First, since my previous article on this subject, I have changed my mind
on the angular units. For simplicity of argument reduction, and to appeal
to a certain sense of binary math aesthetics (if there is such a thing),
I have decided to take the angle as a fraction of a circle in fract format.
Alternatively, you can think of this as a long integer, where the angular
units are 1/(2^30) of a circle. (The fract format is documented in
Inside Macintosh IV under "Toolbox Utilities".)
You may be thinking that dividing a circle into 2^30 units is ridiculously
precise. However, I may be using these 3D routines to write an astronomical
program (perhaps similar to Orion), and since the coordinates of stars
are measured to the nearest arcsecond, you need greater than arcsecond
accuracy to rotate those buggers freely without the grainyness of your
angles showing through. This format allows you to specify angles to
about the nearest 800th of an arcsecond. (Good enough for me anyway.)
Also, my coordinates will be specified by 64b integers (like the SANE
comp format), and for a point very distant from the origin, a rotation
of even this small angle can still move it many millions of units. Thus,
I would like to make my angular divisions as small as is convenient in
order to reduce this problem.
So how to do this? I have received a surprising number of responses,
and I am grateful for all your thoughts. Many people provided source
samples in C, which, however well-intentioned, were unhelpful for
the most part.

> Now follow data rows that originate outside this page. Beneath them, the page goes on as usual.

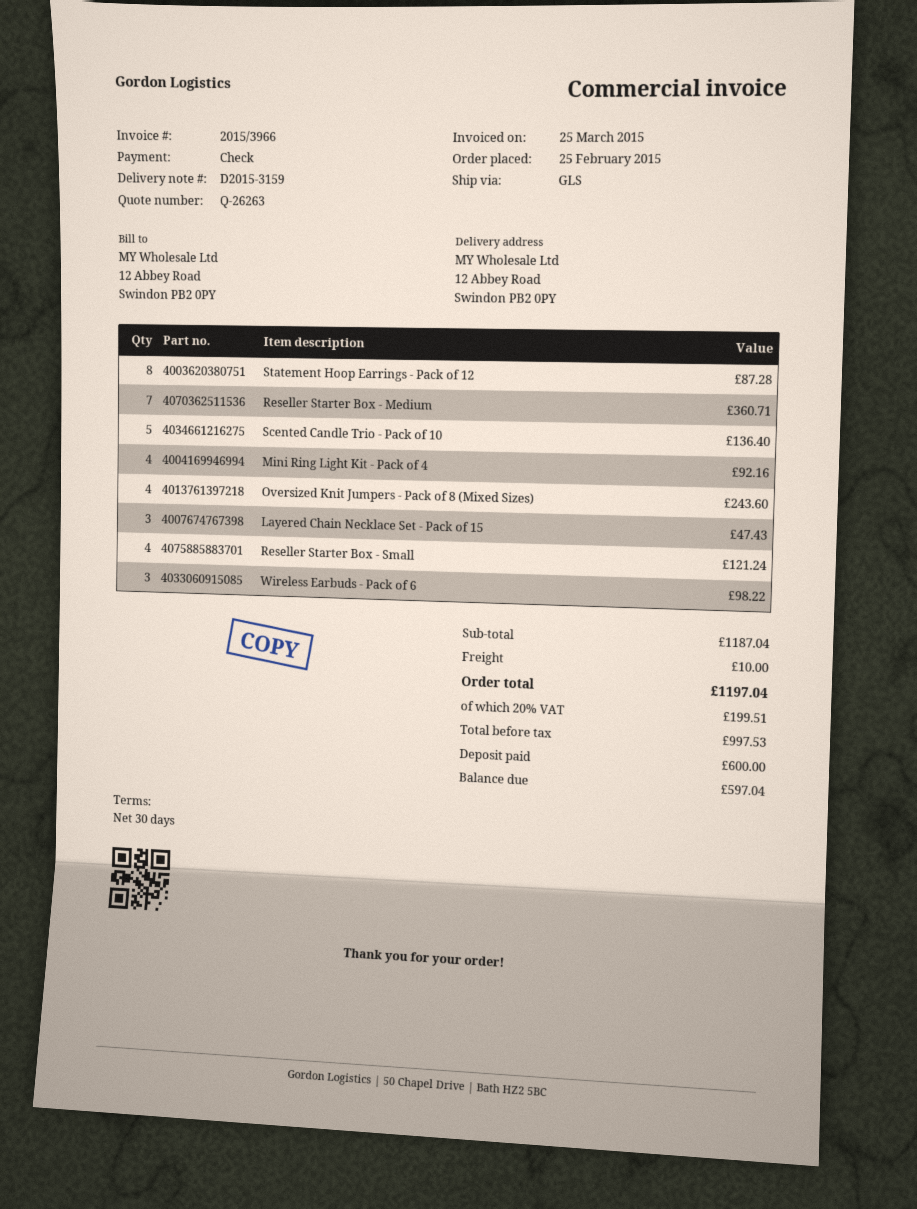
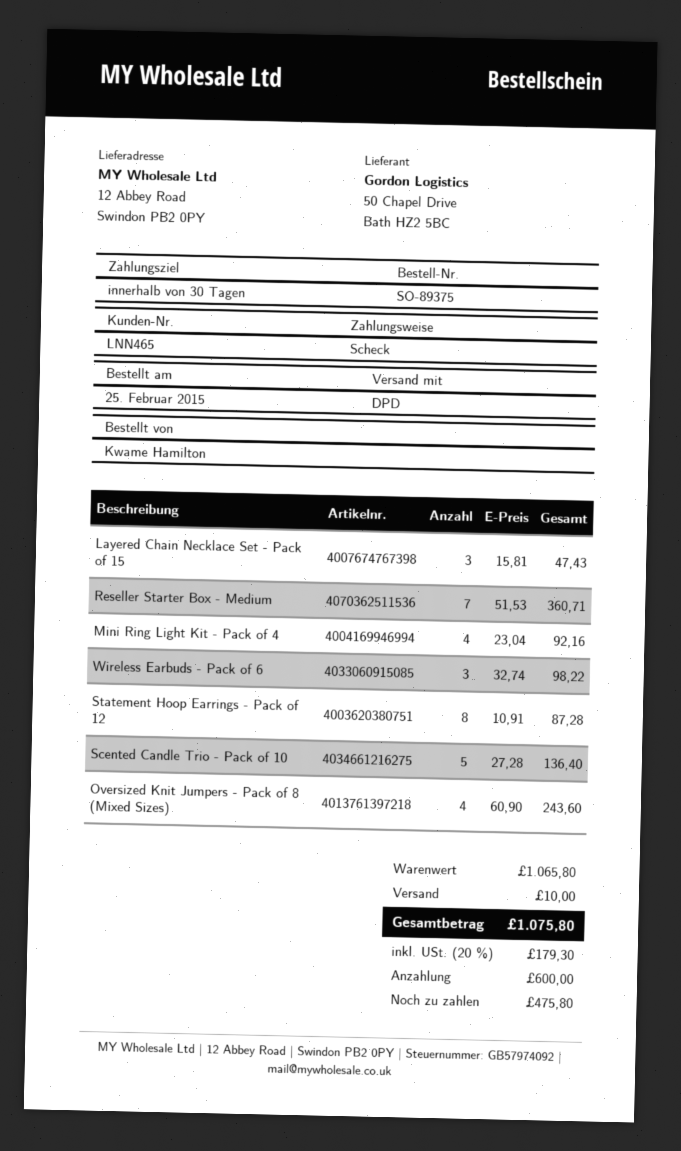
shipping method: GLS -> DPD
Reseller Starter Box - Small: 4 for 121.24 -> none
subtotal: 1187.04 -> 1065.80
tax: 20% = 199.51 -> 20% = 179.30
total: 1197.04 -> 1075.80
balance: 597.04 -> 475.80

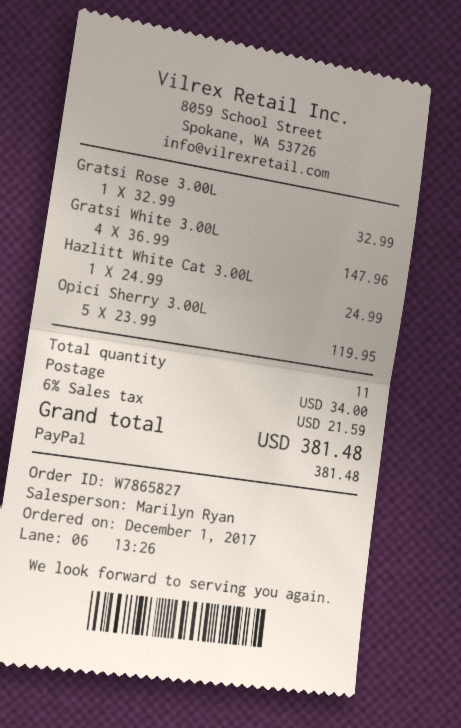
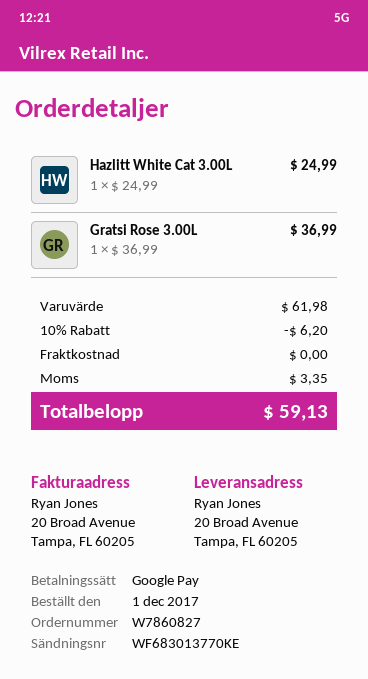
order number: W7865827 -> W7860827
payment method: PayPal -> Google Pay
Gratsi Rose 3.00L: 1 x 32.99 = 32.99 -> 1 x 36.99 = 36.99
Gratsi White 3.00L: 4 x 36.99 = 147.96 -> none
Opici Sherry 3.00L: 5 x 23.99 = 119.95 -> none
discount: none -> 10% = 6.20
shipping: 34.00 -> 0.00
tax: 21.59 -> 3.35
total: 381.48 -> 59.13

Most of these routines used floating point numbers,
which I am trying to avoid for the sake of speed. (Remember, I'm
trying to do some real-time animation.) If my performance impovement
is only a factor of two or three above SANE, then I might as well
use SANE. My goals are to avoid: 1) floating point math, 2) ROM calls,
3) anything more than a few multiplications, 4) any divisions by
non-powers of two.
Several people suggested using a method called CORDIC, which apparently
rotates a point around an axis directly, without using any trig
transformation. I am intrigued by this, since all of the computer
graphics literature I have read to date says to set up a 3x3 or 4x4
matrix and multiply it by the given point. If the CORDIC algorithm proves
to be faster, while maintaining my desired accuracy, then I will use it
instead. However, I have doubts that CORDIC will suit my purpose, since
I never hear of it in the computer graphics literature on 3 dimensional
rotation.
(I am not claiming to be an expert on these matters; merely describing
what I've personally researched. I refer specifically to Foley & Van Dam,
Rogers, and Artwick.)
Let's assume then, for the moment, that we must calculate sines and cosines.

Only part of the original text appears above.